[PROVIDED RECORDS — start]
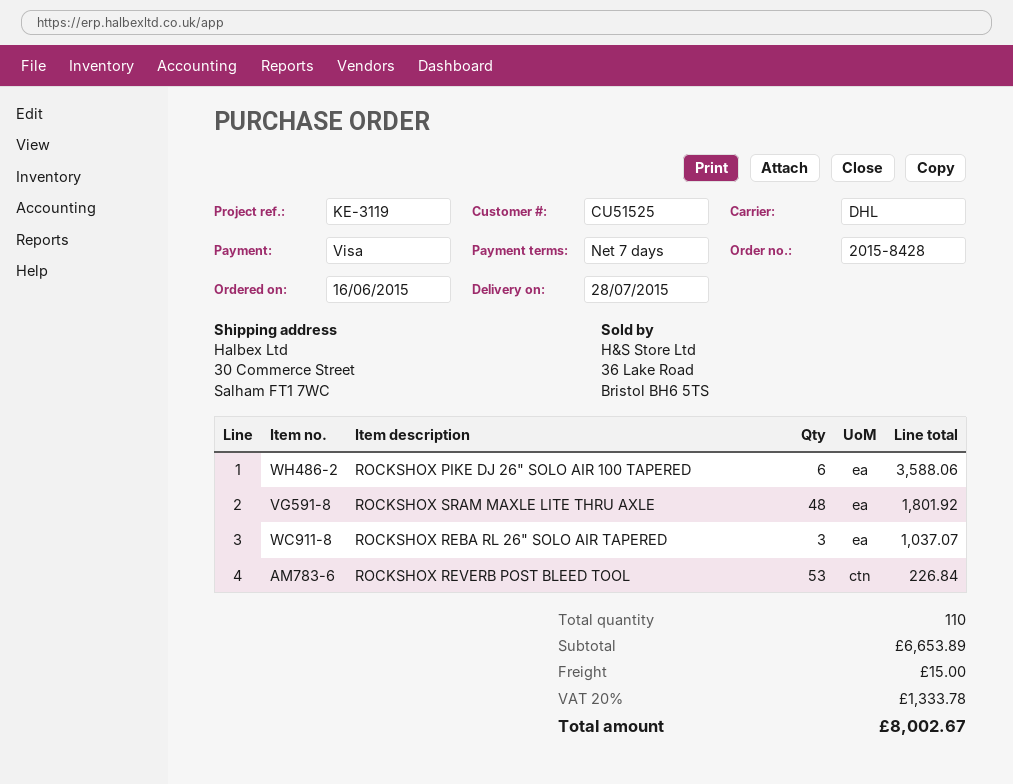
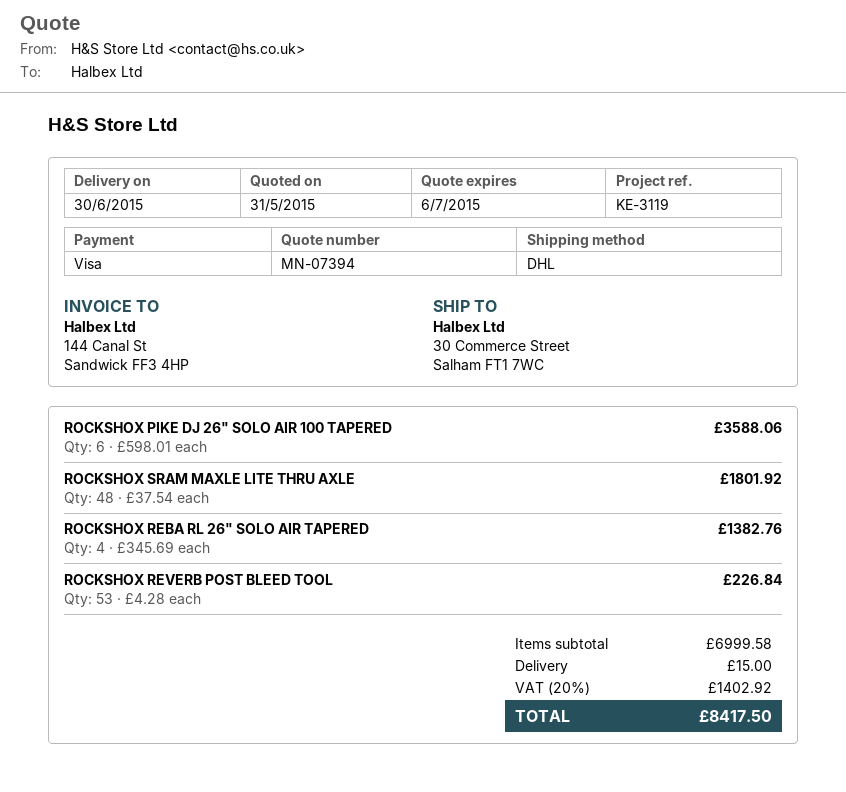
delivery date: 2015-07-28 -> 2015-06-30
ROCKSHOX REBA RL 26" SOLO AIR TAPERED: 3 for 1037.07 -> 4 for 1382.76
subtotal: 6653.89 -> 6999.58
tax: 20% = 1333.78 -> 20% = 1402.92
total: 8002.67 -> 8417.50

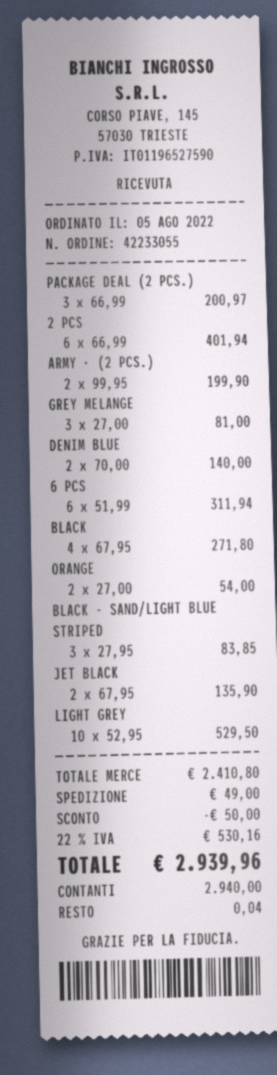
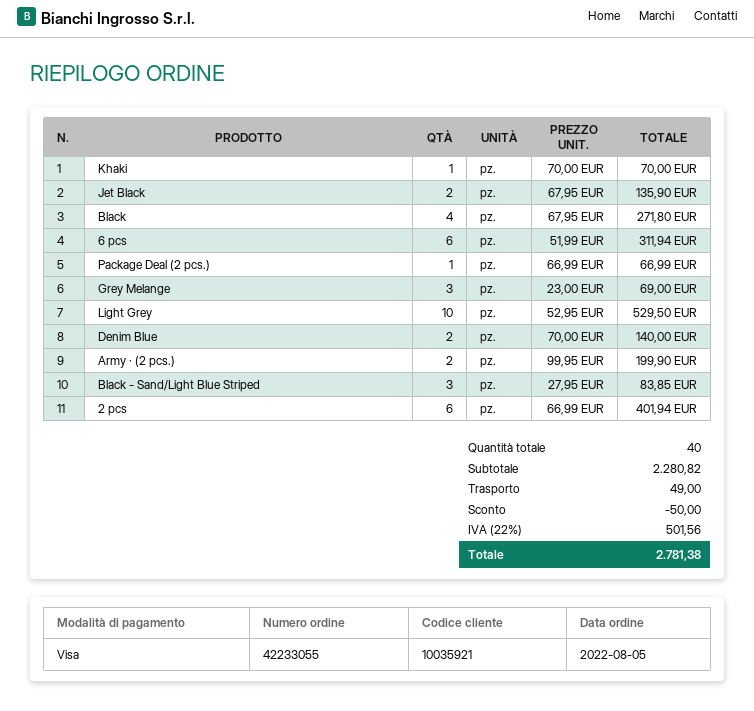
payment method: cash -> Visa
PACKAGE DEAL (2 PCS.): 3 x 66.99 = 200.97 -> 1 x 66.99 = 66.99
GREY MELANGE: 3 x 27.00 = 81.00 -> 3 x 23.00 = 69.00
ORANGE: 2 x 27.00 = 54.00 -> none
Khaki: none -> 1 x 70.00 = 70.00
subtotal: 2410.80 -> 2280.82
tax: 22% = 530.16 -> 22% = 501.56
total: 2939.96 -> 2781.38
[PROVIDED RECORDS — finish]
ACTIVITY:
Leave the pictures out and copy the rest of the data exactly.

EXERCISE SOLUTION:
delivery date: 2015-07-28 -> 2015-06-30
ROCKSHOX REBA RL 26" SOLO AIR TAPERED: 3 for 1037.07 -> 4 for 1382.76
subtotal: 6653.89 -> 6999.58
tax: 20% = 1333.78 -> 20% = 1402.92
total: 8002.67 -> 8417.50

payment method: cash -> Visa
PACKAGE DEAL (2 PCS.): 3 x 66.99 = 200.97 -> 1 x 66.99 = 66.99
GREY MELANGE: 3 x 27.00 = 81.00 -> 3 x 23.00 = 69.00
ORANGE: 2 x 27.00 = 54.00 -> none
Khaki: none -> 1 x 70.00 = 70.00
subtotal: 2410.80 -> 2280.82
tax: 22% = 530.16 -> 22% = 501.56
total: 2939.96 -> 2781.38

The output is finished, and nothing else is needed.